Records for processing:

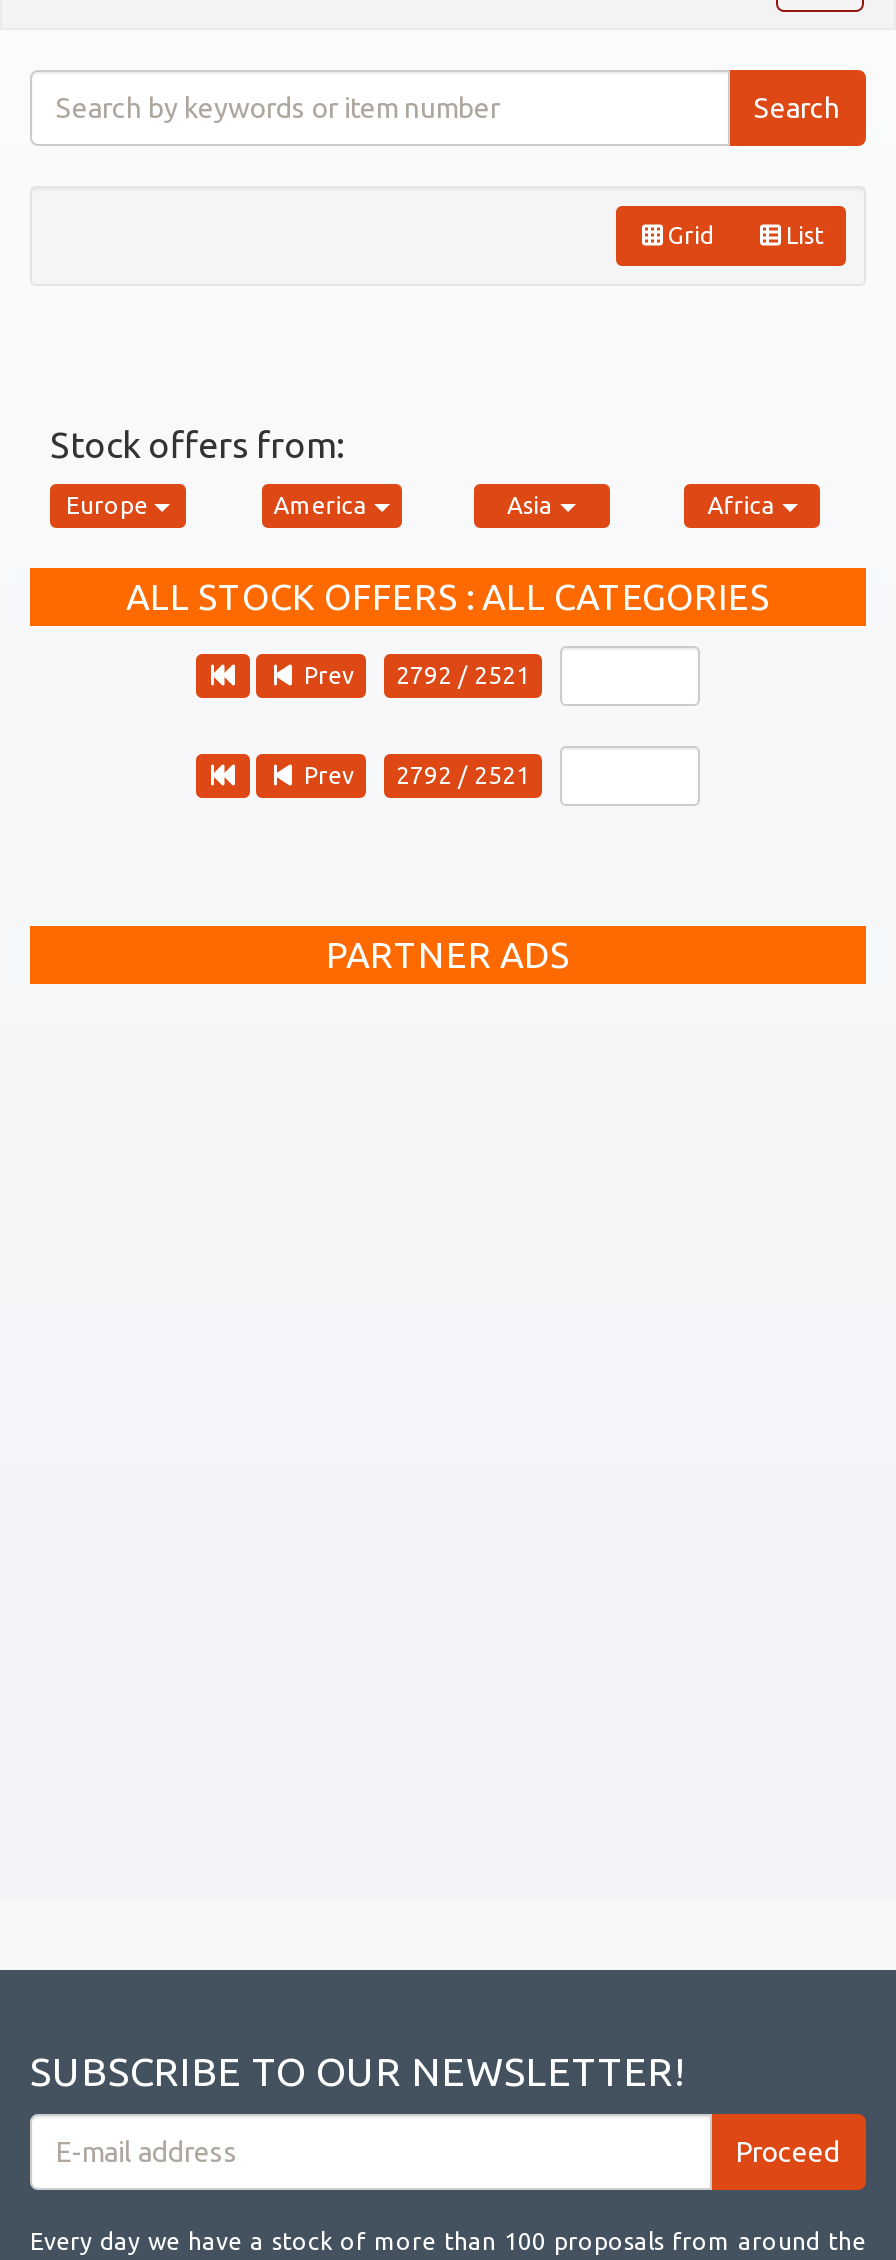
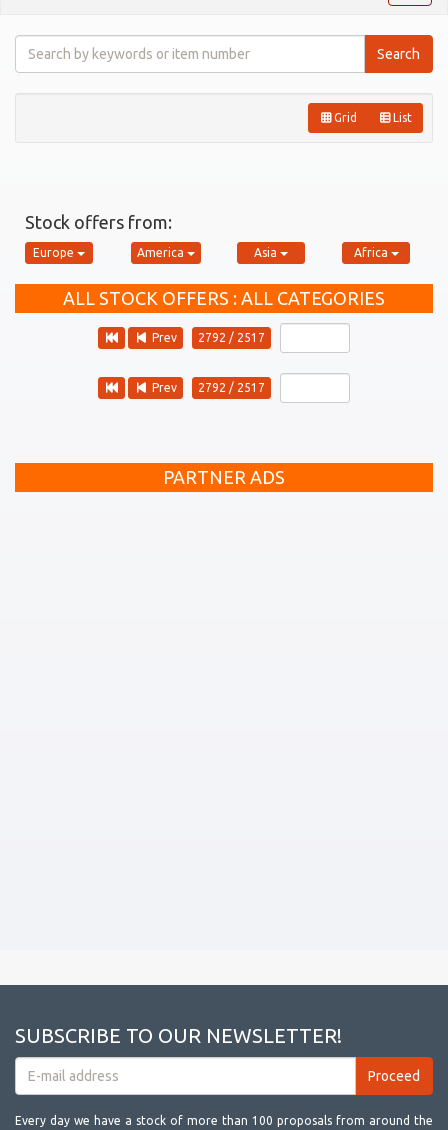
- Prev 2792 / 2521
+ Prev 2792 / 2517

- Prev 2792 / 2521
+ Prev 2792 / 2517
* * *
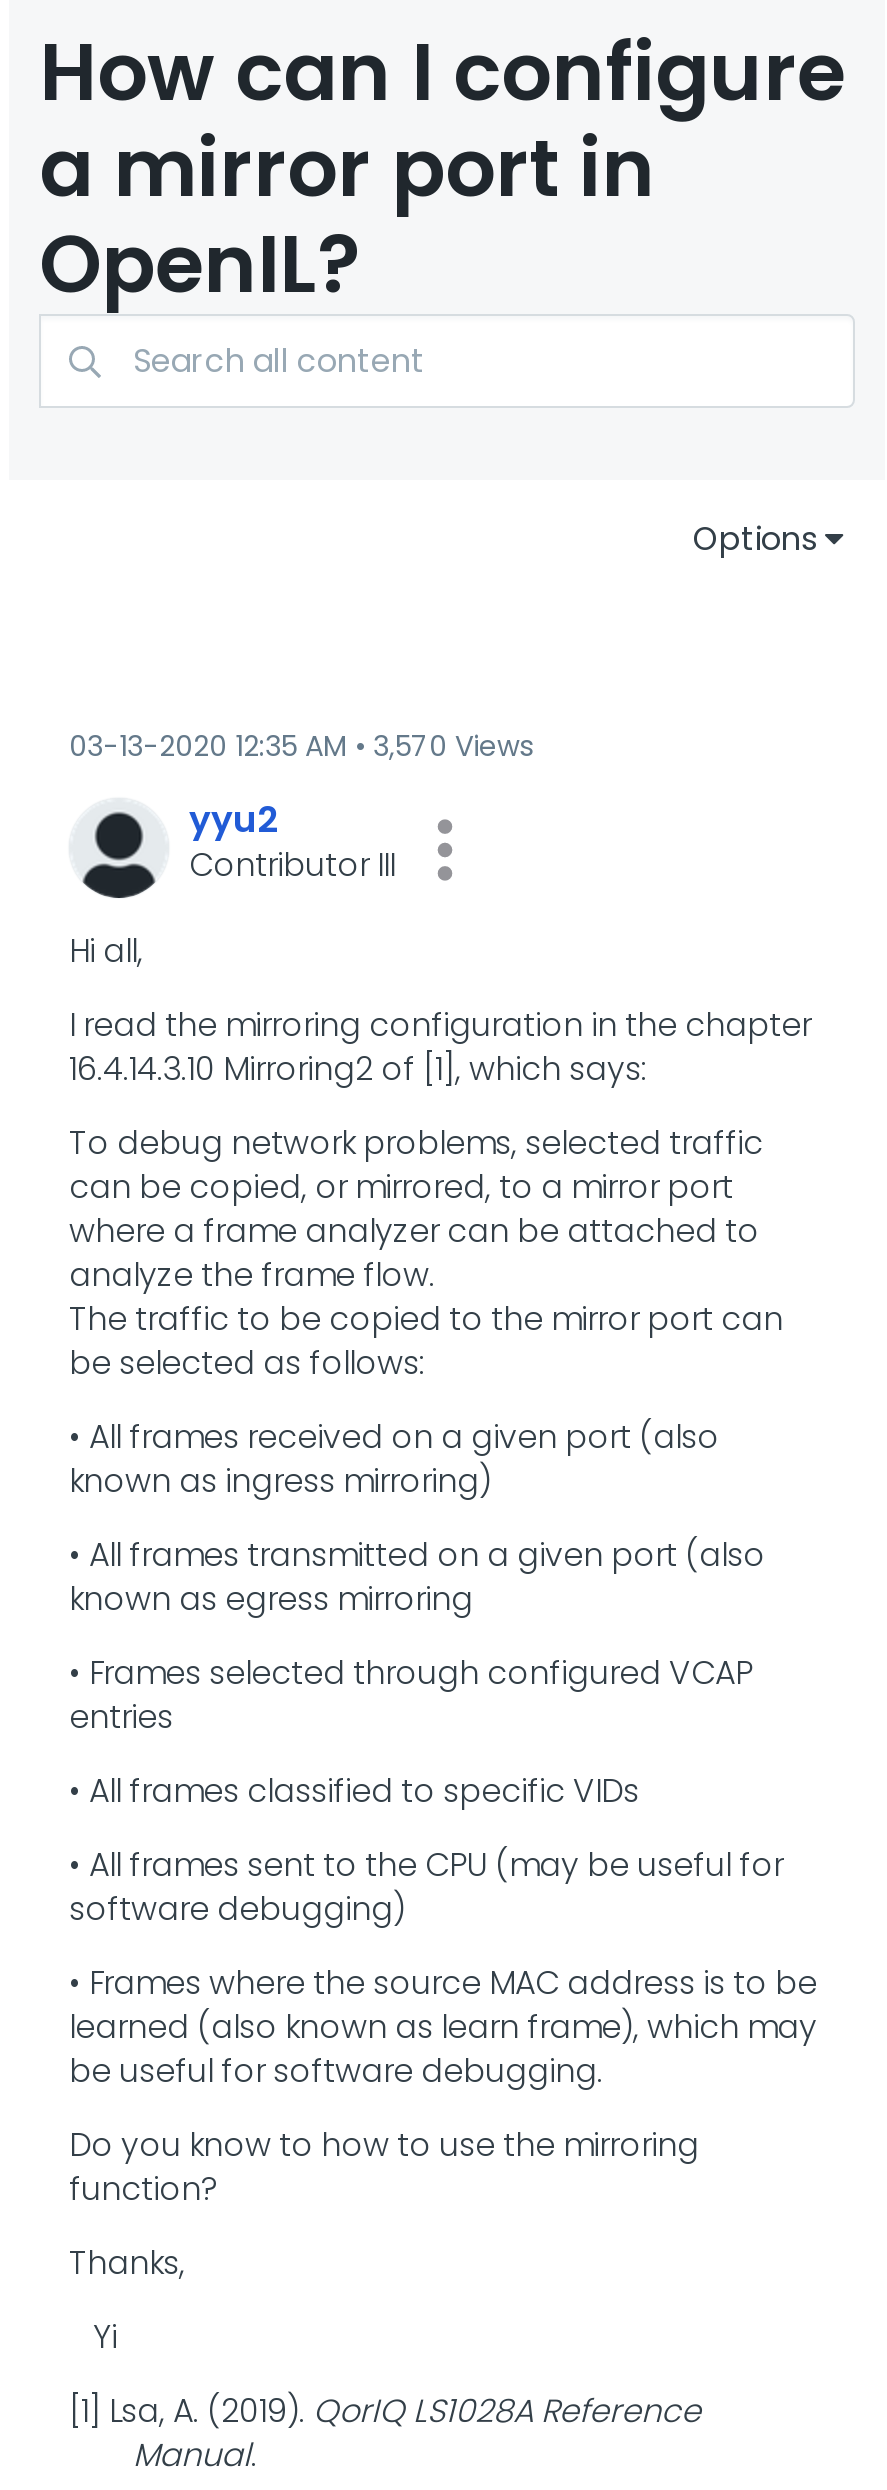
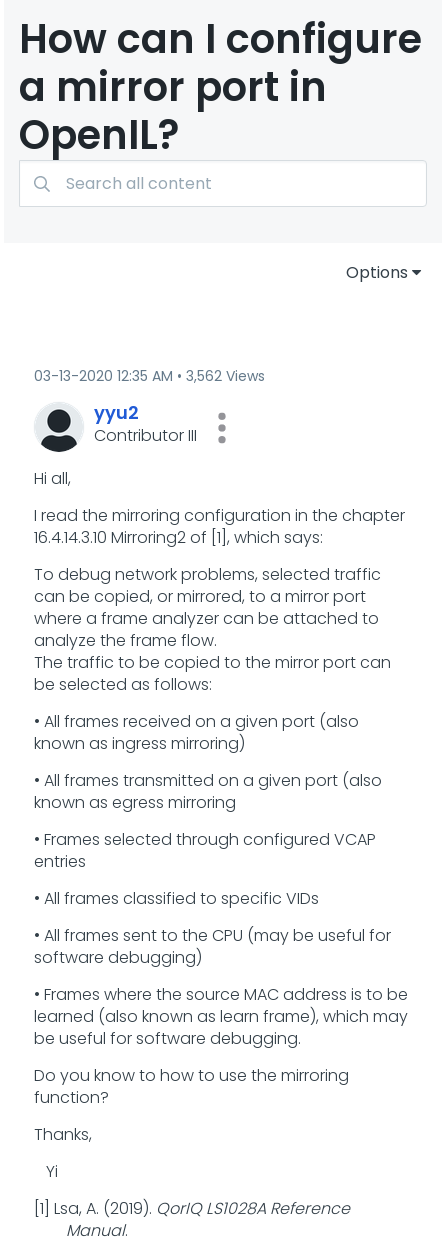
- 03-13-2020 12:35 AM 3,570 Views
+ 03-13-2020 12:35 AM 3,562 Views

What to produce: This exercise needs every line of the listing that contains the word "Views".

Reply:
- 03-13-2020 12:35 AM 3,570 Views
+ 03-13-2020 12:35 AM 3,562 Views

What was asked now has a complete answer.